**Your assignment**
The required output is all lines below that contain the word "center".

(Web interface edit records)
---+---

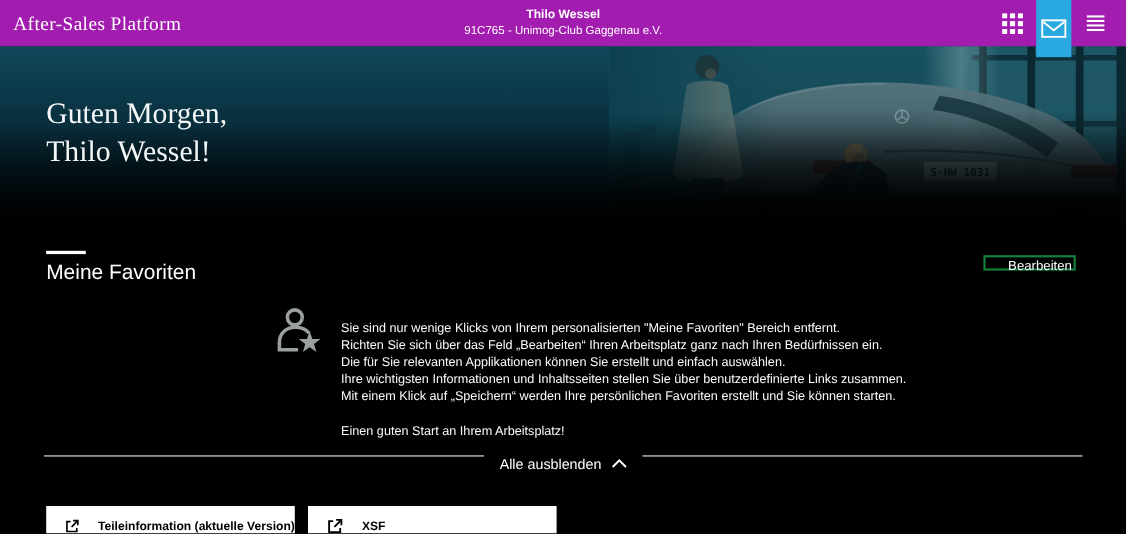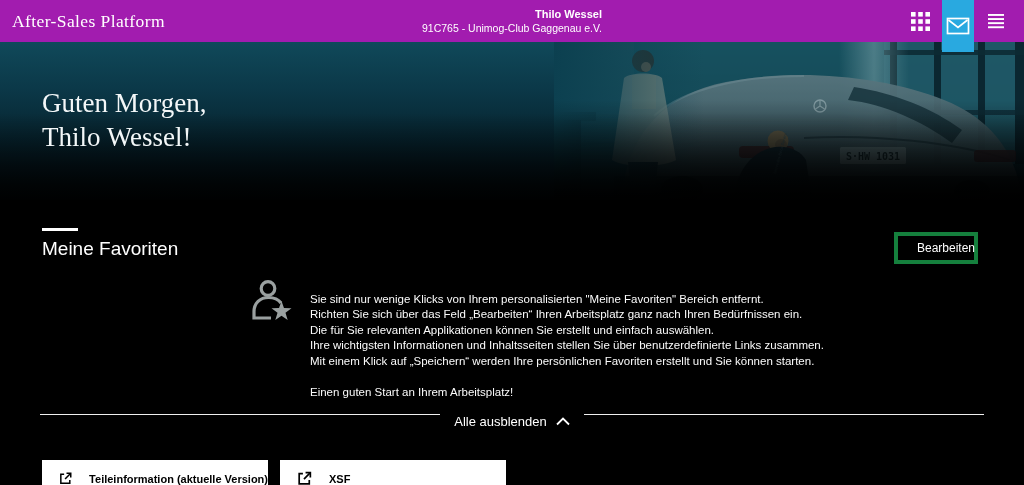--- a/index.html
+++ b/index.html
@@ -10,7 +10,7 @@
   
   .hdr { position:absolute; top:0; left:0; width:1024px; height:42px; background:#a21caf; display:flex; align-items:center; z-index:40; }
   .app-title { margin-left:12px; font-family:"Liberation Serif", serif; font-size:17.5px; font-weight:400; color:#fff; letter-spacing:.4px; cursor:pointer; }
-  .user-block { position:absolute; left:50%; top:50%; transform:translate(-50%,-50%); text-align:right; color:#fff; line-height:1.25; }
+  .user-block { position:absolute; left:50%; top:50%; transform:translate(-50%,-50%); text-align:center; color:#fff; line-height:1.25; }
   .user-name { font-size:11px; font-weight:bold; }
   .user-org { font-size:10.5px; }
   .hdr-icons { position:absolute; right:6px; top:0; height:42px; display:flex; align-items:center; }

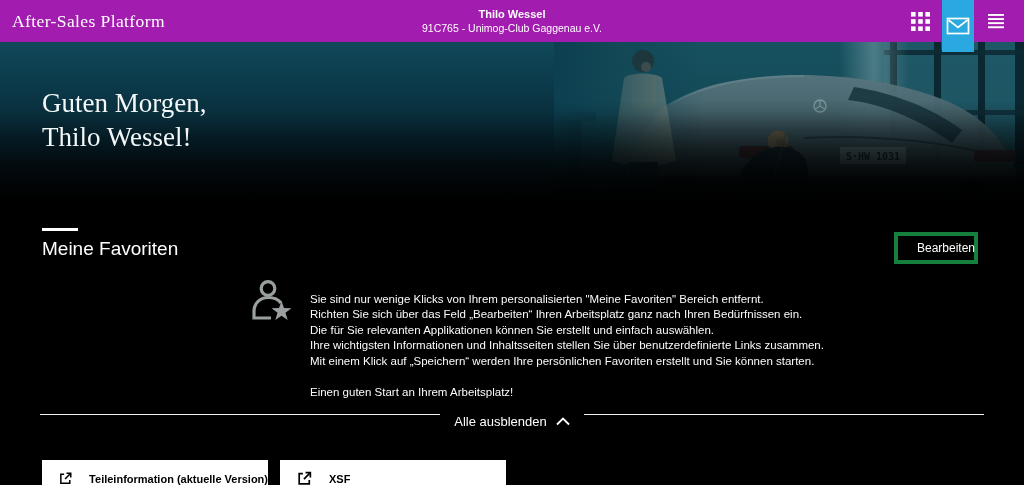--- a/index.html
+++ b/index.html
@@ -30,7 +30,7 @@
   .fav { position:absolute; top:200px; left:0; width:1024px; height:285px; background:#000; color:#fff; }
   .accent-bar { position:absolute; left:42px; top:28px; width:36px; height:3px; background:#fff; }
   .fav-title { position:absolute; left:42px; top:38px; font-size:19px; font-weight:400; color:#fff; }
-  .edit-btn { position:absolute; right:46px; top:32px; width:84px; height:32px; background:#000; border:4px solid #15803d; color:#fff; font-size:12px; font-family:inherit; cursor:pointer;padding-left:19px; }
+  .edit-btn { position:absolute; right:46px; top:32px; width:84px; height:14px; background:#000; border:2px solid #15803d; color:#fff; font-size:12px; font-family:inherit; cursor:pointer;padding-left:19px; }
   .welcome { position:absolute; left:247px; top:76px; display:flex; gap:17px; }
   .welcome-icon { flex:0 0 46px; }
   .welcome-text { font-size:11.5px; line-height:15.6px; color:#fbfbfb; white-space:nowrap; }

---+---

**Your solution**
   .hdr { position:absolute; top:0; left:0; width:1024px; height:42px; background:#a21caf; display:flex; align-items:center; z-index:40; }
+  .user-block { position:absolute; left:50%; top:50%; transform:translate(-50%,-50%); text-align:center; color:#fff; line-height:1.25; }
   .hdr-icons { position:absolute; right:6px; top:0; height:42px; display:flex; align-items:center; }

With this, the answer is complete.